### Aim of the exercise
Reproduce exactly the line that contains "BARRITA POWERBAR NATURAL" and all lines that follow it in the records below, ending with the last one.

[[ Records for this task, beginning ]]

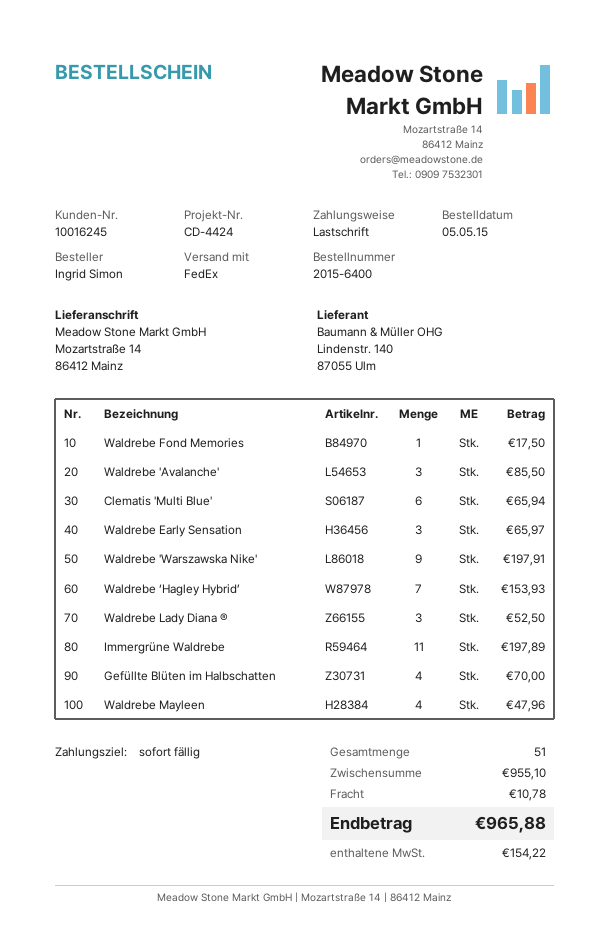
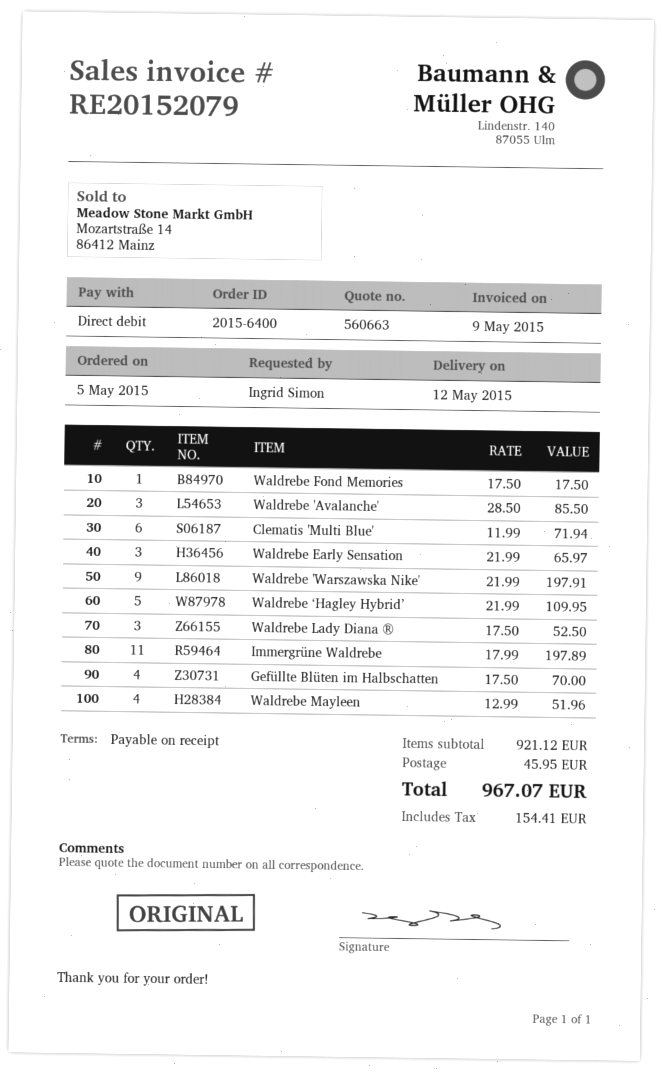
Clematis 'Multi Blue': 6 for 65.94 -> 6 for 71.94
Waldrebe ‘Hagley Hybrid’: 7 for 153.93 -> 5 for 109.95
Waldrebe Mayleen: 4 for 47.96 -> 4 for 51.96
subtotal: 955.10 -> 921.12
shipping: 10.78 -> 45.95
tax: 154.22 -> 154.41
total: 965.88 -> 967.07

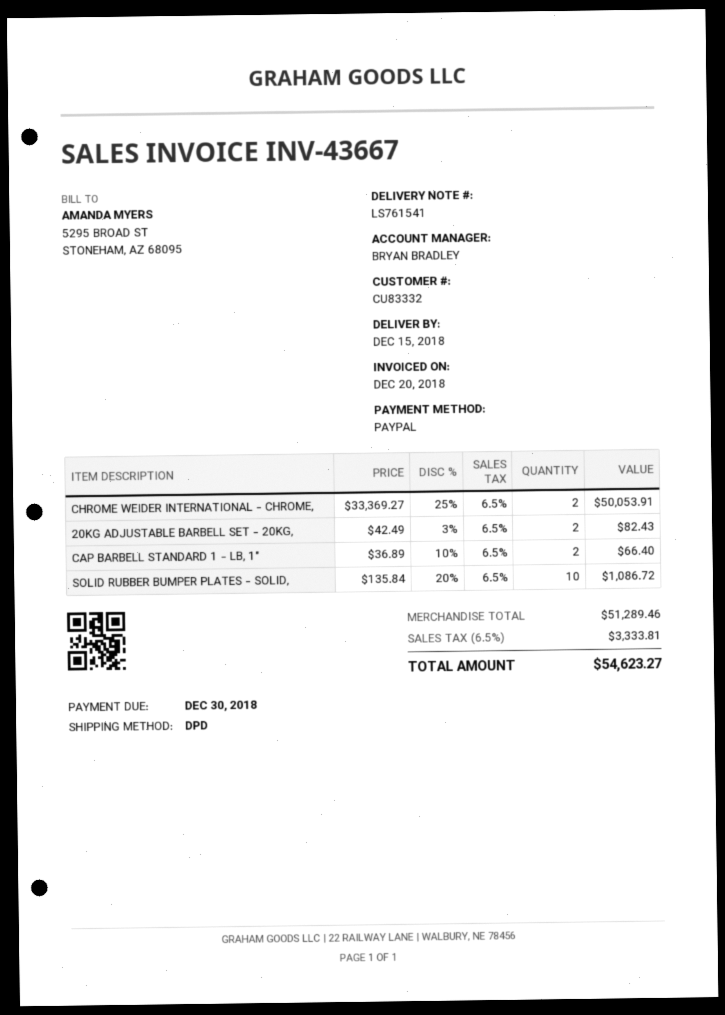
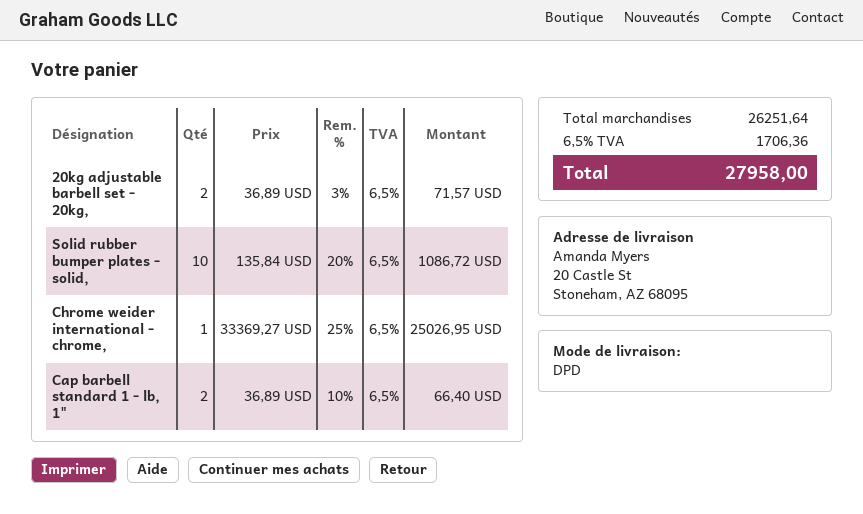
CHROME WEIDER INTERNATIONAL - CHROME,: 2 x 33369.27 - 25% = 50053.91 -> 1 x 33369.27 - 25% = 25026.95
20KG ADJUSTABLE BARBELL SET - 20KG,: 2 x 42.49 - 3% = 82.43 -> 2 x 36.89 - 3% = 71.57
subtotal: 51289.46 -> 26251.64
tax: 6.5% = 3333.81 -> 6.5% = 1706.36
total: 54623.27 -> 27958.00

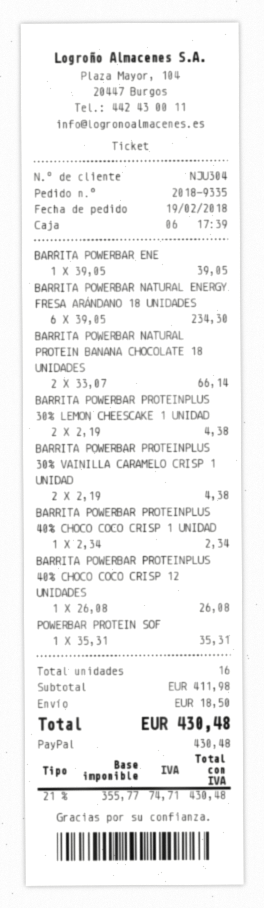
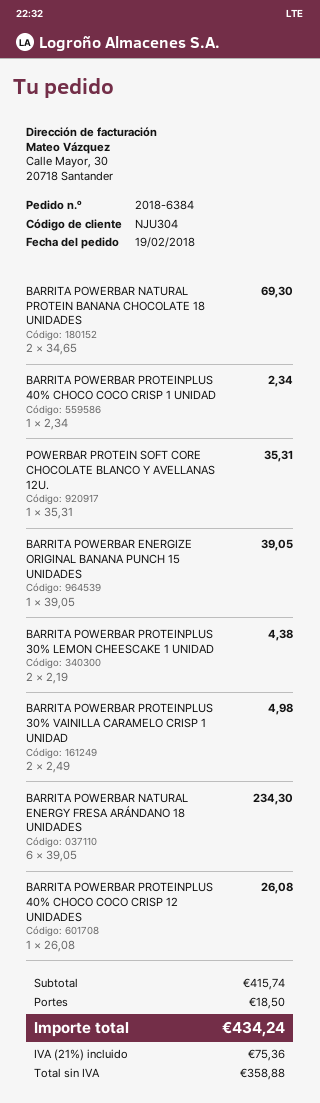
order number: 2018-9335 -> 2018-6384
BARRITA POWERBAR NATURAL PROTEIN BANANA CHOCOLATE 18 UNIDADES: 2 x 33.07 = 66.14 -> 2 x 34.65 = 69.30
BARRITA POWERBAR PROTEINPLUS 30% VAINILLA CARAMELO CRISP 1 UNIDAD: 2 x 2.19 = 4.38 -> 2 x 2.49 = 4.98
subtotal: 411.98 -> 415.74
net: 355.77 -> 358.88
tax: 21% = 74.71 -> 21% = 75.36
total: 430.48 -> 434.24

[[ Records for this task, end ]]

### Answer below
BARRITA POWERBAR NATURAL PROTEIN BANANA CHOCOLATE 18 UNIDADES: 2 x 33.07 = 66.14 -> 2 x 34.65 = 69.30
BARRITA POWERBAR PROTEINPLUS 30% VAINILLA CARAMELO CRISP 1 UNIDAD: 2 x 2.19 = 4.38 -> 2 x 2.49 = 4.98
subtotal: 411.98 -> 415.74
net: 355.77 -> 358.88
tax: 21% = 74.71 -> 21% = 75.36
total: 430.48 -> 434.24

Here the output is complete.